**Work request:** What is the number of lines in these entries that contain "cell"? State it alone.

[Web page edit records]
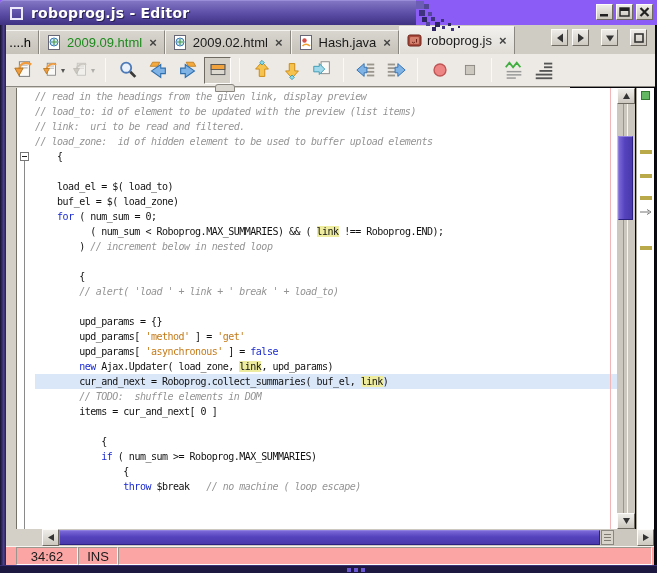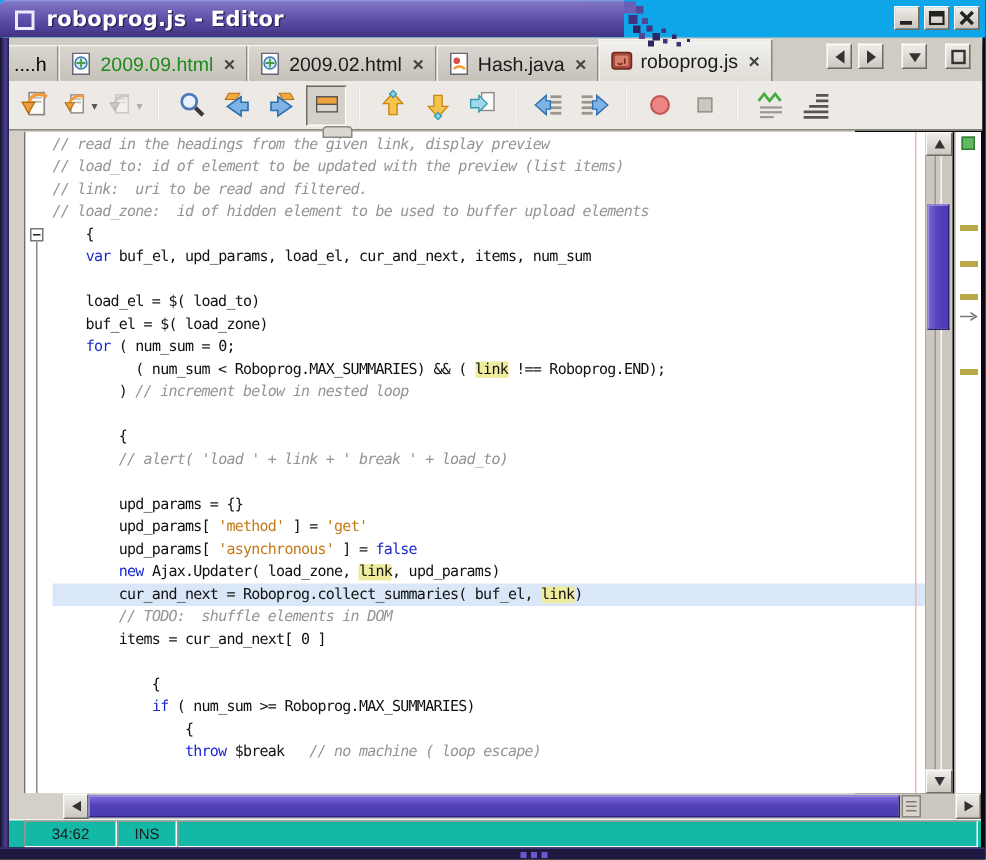--- a/index.html
+++ b/index.html
@@ -7,7 +7,7 @@
   .window{position:relative;width:657px;height:573px;background:#07060d;overflow:hidden;
           font-family:"Liberation Sans",sans-serif;}
   
-  .titlebar{position:absolute;left:0;top:0;width:657px;height:30px;background:#0ea5e9;}
+  .titlebar{position:absolute;left:0;top:0;width:657px;height:30px;background:#8b5cf6;}
   .title-plate{position:absolute;left:0;top:0;width:416px;height:25px;
     background:linear-gradient(#8276c4,#5a4ba4 55%,#3f3382);border-radius:4px 0 0 0;
     border-top:1px solid #9a8ed8;display:flex;align-items:center;}

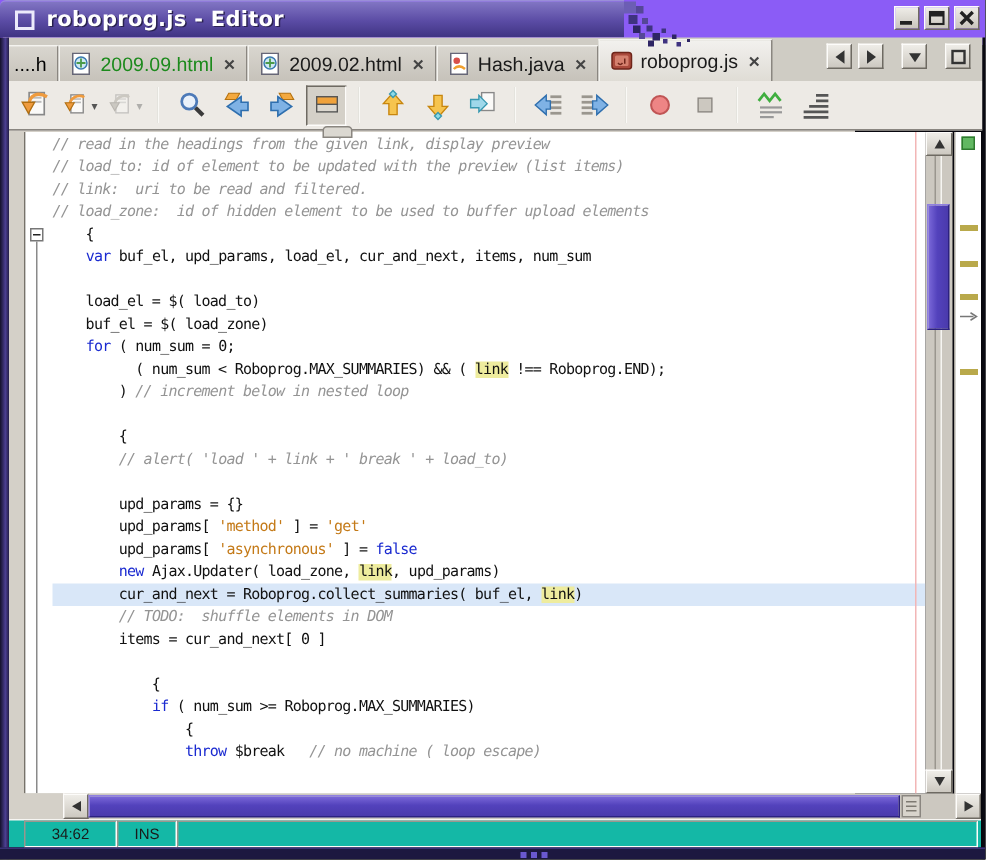--- a/index.html
+++ b/index.html
@@ -360,7 +360,6 @@
           <div class="code-line"><span class="tok-cmt">// link:  uri to be read and filtered.</span></div>
           <div class="code-line"><span class="tok-cmt">// load_zone:  id of hidden element to be used to buffer upload elements</span></div>
           <div class="code-line"><span>    {</span></div>
-          <div class="code-line"><span>    </span><span class="tok-kw">var</span><span> buf_el, upd_params, load_el, cur_and_next, items, num_sum</span></div>
           <div class="code-line"></div>
           <div class="code-line"><span>    load_el = $( load_to)</span></div>
           <div class="code-line"><span>    buf_el = $( load_zone)</span></div>

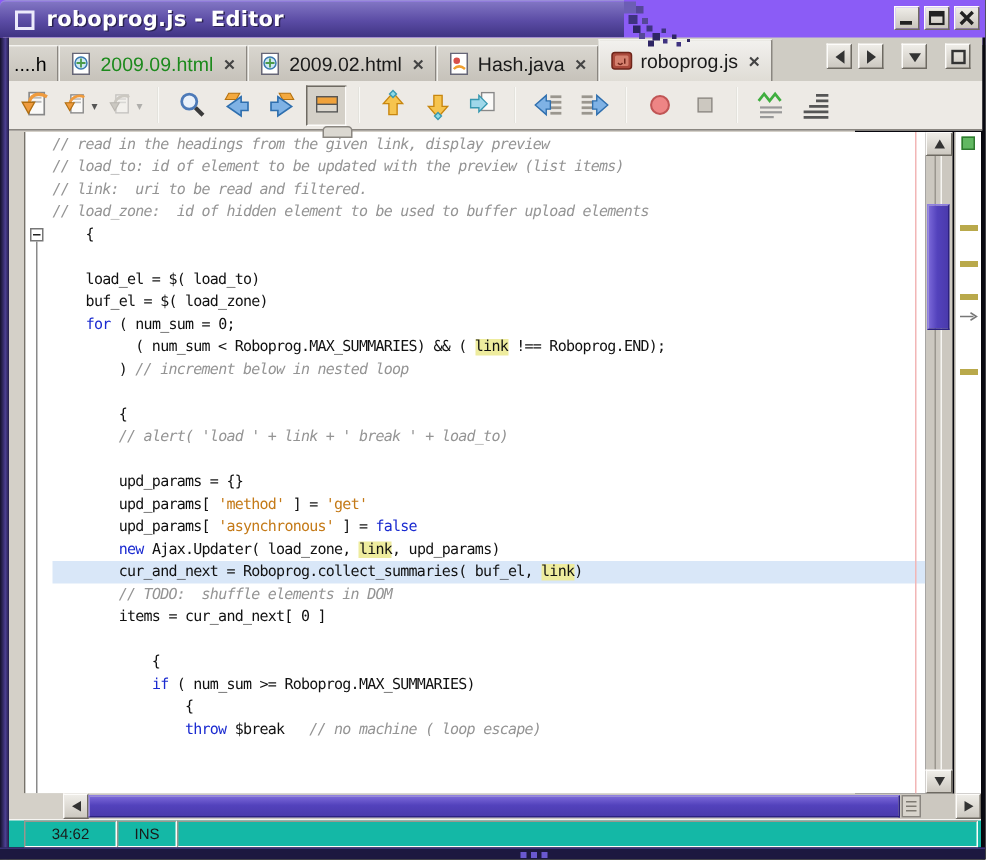--- a/index.html
+++ b/index.html
@@ -87,8 +87,8 @@
     border:1px solid #8a8680;display:flex;flex-direction:column;justify-content:center;gap:2px;padding:0 2px;}
   .h-grip i{height:1px;background:#7e7a72;display:block;}
   
-  .statusbar{position:absolute;left:6px;top:546px;width:648px;height:19px;background:#14b8a6;
-    border-top:1px solid #f6f5f2;display:flex;align-items:stretch;padding-left:10px;font-size:10px;color:#1a1a1a;}
+  .statusbar{position:absolute;left:6px;top:546px;width:648px;height:19px;background:#fca5a5;
+    border-top:1px solid #f6f5f2;display:flex;align-items:stretch;padding-left:10px;font-size:13px;color:#1a1a1a;}
   .status-cell{border:1px solid;border-color:#9a968e #fdfcfa #fdfcfa #9a968e;
     display:flex;align-items:center;justify-content:center;padding:0 8px;}
   .status-cell.caret-cell{width:62px;}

**Written solution:** 2